Esordirà a Santa in Giallo - festival del Giallo che si terrà in LIguria a Santa Margherita Ligure - 𝐃𝐨𝐦𝐞𝐧𝐢𝐜𝐚 𝟐𝟕 settembre ore 10 𝐌𝐚𝐝𝐚𝐦𝐞 𝐀. che recluterà ragazze e ragazzi da 10 a 14 anni, per affidare loro alcuni spinosi casi accaduti negli ultimi mesi (in alcune note e rinomate librerie in giro per il mondo.) per capire chi sta rubando preziose prime edizioni, romanzi horror e traduzioni famose?
Molti i sospettati, ma le indagini non vanno avanti; Madame A. spera (lei dice che ne è certa!) di trovare aiutanti capaci.
Ecco le sue risposte.
Carla Colussi: Profondo Nero (qui il sito con tutte le informazioni) ha una gestazione lunga; nasce dalla mia prolungata esperienza di organizzatrice di Giochi in Piazza, di Contastorie e dalla mia passione per la letteratura per ragazzi e per la letteratura “gialla”. Ho unito tutto e creato un gioco interattivo in cui un personaggio (Madame A., investigatrice a metà tra Miss Marple, Poirot e Alicia Delicado) coinvolge i ragazzi e le ragazze in un’indagine che ruota intorno a Libri, autori/autrici/capitoli/pagine personaggi scomparsi.
Di cosa si tratta?
Carla Colussi: È un’attività a metà tra gioco interattivo e spettacolo. Accade qualcosa in scena, ma la scena è la sala, l’aula la biblioteca, la libreria e il pubblico è anche attore perché dopo i primi 6-7 minuti, in cui Madame A. parla, i ragazzi e le ragazze giocando, entrano nel fatto concreto e si appropriano della scena; Madame A. si fa da parte.

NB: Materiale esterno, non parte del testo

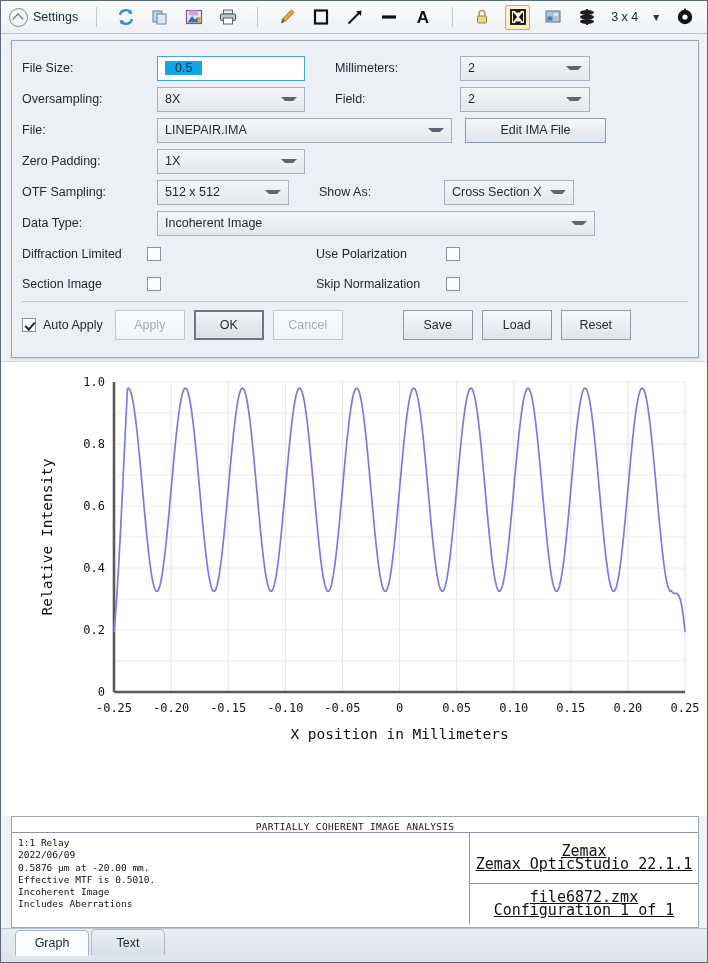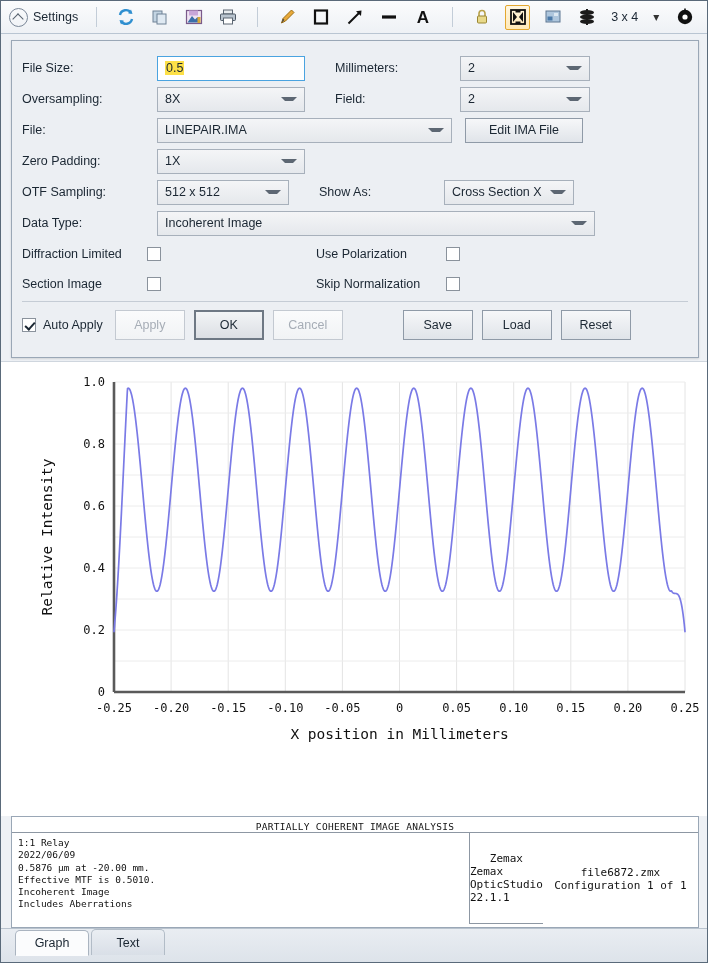--- a/index.html
+++ b/index.html
@@ -92,21 +92,21 @@
     padding:0 7px;position:relative;
   }
   .fld.input{
     background:#fff;border:1px solid #4aa3e0;color:#1b2733;
   }
   .fld .selval{flex:1 1 auto;overflow:hidden;white-space:nowrap;}
   .chev{
     width:0;height:0;border-left:4px solid transparent;border-right:4px solid transparent;
     border-top:4.5px solid #5d6773;margin-left:6px;flex:0 0 8px;
   }
-  .hl{background:#fde047;padding:0 1px;}
+  .hl{background:#0ea5e9;padding:0 10px;}
   .btn{
     height:25px;box-sizing:border-box;
     border:1px solid #8f9aa7;
     background:linear-gradient(to bottom,#f6f7f9,#e0e4e9);
     font-size:12.5px;color:#1b2733;display:flex;align-items:center;justify-content:center;
   }
   .cb{
     width:14px;height:14px;box-sizing:border-box;border:1px solid #8a929c;background:#fff;
     flex:0 0 14px;position:relative;
   }
@@ -134,22 +134,22 @@
   }
   .footer-title{
     text-align:center;font-size:9.5px;color:#111;padding:4px 0 0 0;
     border-bottom:1px solid #8d97a3;letter-spacing:.3px;
   }
   .footer-body{display:flex;height:calc(100% - 19px);}
   .footer-left{
     flex:1 1 auto;padding:4px 0 0 6px;font-size:9.5px;line-height:12.3px;color:#111;
   }
   .footer-right{
-    flex:0 0 228px;border-left:1px solid #8d97a3;display:flex;flex-direction:row;
-    font-size:11px;color:#111;
+    flex:0 0 228px;border-left:1px solid #8d97a3;display:flex;flex-direction:column;
+    font-size:15px;color:#111;text-decoration:underline;
   }
   .fr-top{
     flex:0 0 50px;display:flex;flex-direction:column;align-items:center;justify-content:center;
     line-height:13px;border-bottom:1px solid #8d97a3;
   }
   .fr-bot{
     flex:1 1 auto;display:flex;flex-direction:column;align-items:center;justify-content:center;
     line-height:13px;
   }
   
@@ -333,21 +333,21 @@
         <span class="chev"></span>
       </div>
     </div>
 
     <div class="row">
       <span class="lbl w1">File:</span>
       <div class="fld" style="width:295px">
         <span class="selval">LINEPAIR.IMA</span>
         <span class="chev"></span>
       </div>
-      <div class="btn" style="width:118px;margin-left:13px">Edit IMA File</div>
+      <div class="btn" style="width:141px;margin-left:13px">Edit IMA File</div>
     </div>
 
     <div class="row">
       <span class="lbl w1">Zero Padding:</span>
       <div class="fld" style="width:148px">
         <span class="selval">1X</span>
         <span class="chev"></span>
       </div>
     </div>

La trama base è questa (Il format, si direbbe in TV): Madame A. è la titolare di una nota Agenzia d’investigazione letteraria che si chiama Profondo Nero. Viene interpellata - quando scompare una prima edizione preziosa, una copia autografata o un volume impreziosito da illustrazioni - da biblioteche o librerie (che sono sempre citate ed esistenti nella realtà); talvolta a scomparire è un personaggio da un romanzo oppure un intero capitolo.
Carla Colussi: Il kit dipende dal “caso” che ci si trova a dover risolvere; in genere sono penne, taccuino, mappe, e carte-guida che aiutano a trovare indizi dopo aver svolto l’indagine.
Quali sono i libri trattati?
Carla Colussi: Dipende. Si va dai classici dell’horror, ai libri d’avventura molto noti, fino ad arrivare alla letteratura contemporanea e ad autori e autrici notissimi e amati; perché talvolta a scomparire è un autore (o un’autrice) che lascia piccoli indizi: una giacca con le tasche piene di oggetti, la borsa, un taccuino. A volte sono libri appena usciti che per motivi incomprensibili hanno delle anomalie.
Qual è la cosa più divertente accaduta durante uno degli incontri?
Carla Colussi: Una delle indagini consiste nel ritrovare oggetti nascosti; una volta un gruppo che doveva ritrovare dei guanti bianchi, mi ha portato delle sagome di mani di cartoncino fatte dai bambini della vicina scuola dell’infanzia, tanta la fretta!!
In un mondo legato al virtuale, cosa regala ai partecipanti questo incontro?
Carla Colussi: La mia esperienza è che nonostante il virtuale, giocare seguendo vecchie mappe, indizi, messaggi cifrati e foglietti segreti ha sempre un grande fascino. I ragazzi e le ragazze sono affascinati da Madame A. che ha strane foto, penne antiche e libri ancora più antichi ma usa anche tablet e cellulare.
Allora cosa aspettate a incontrarla? Io personalmente non vedo l'ora!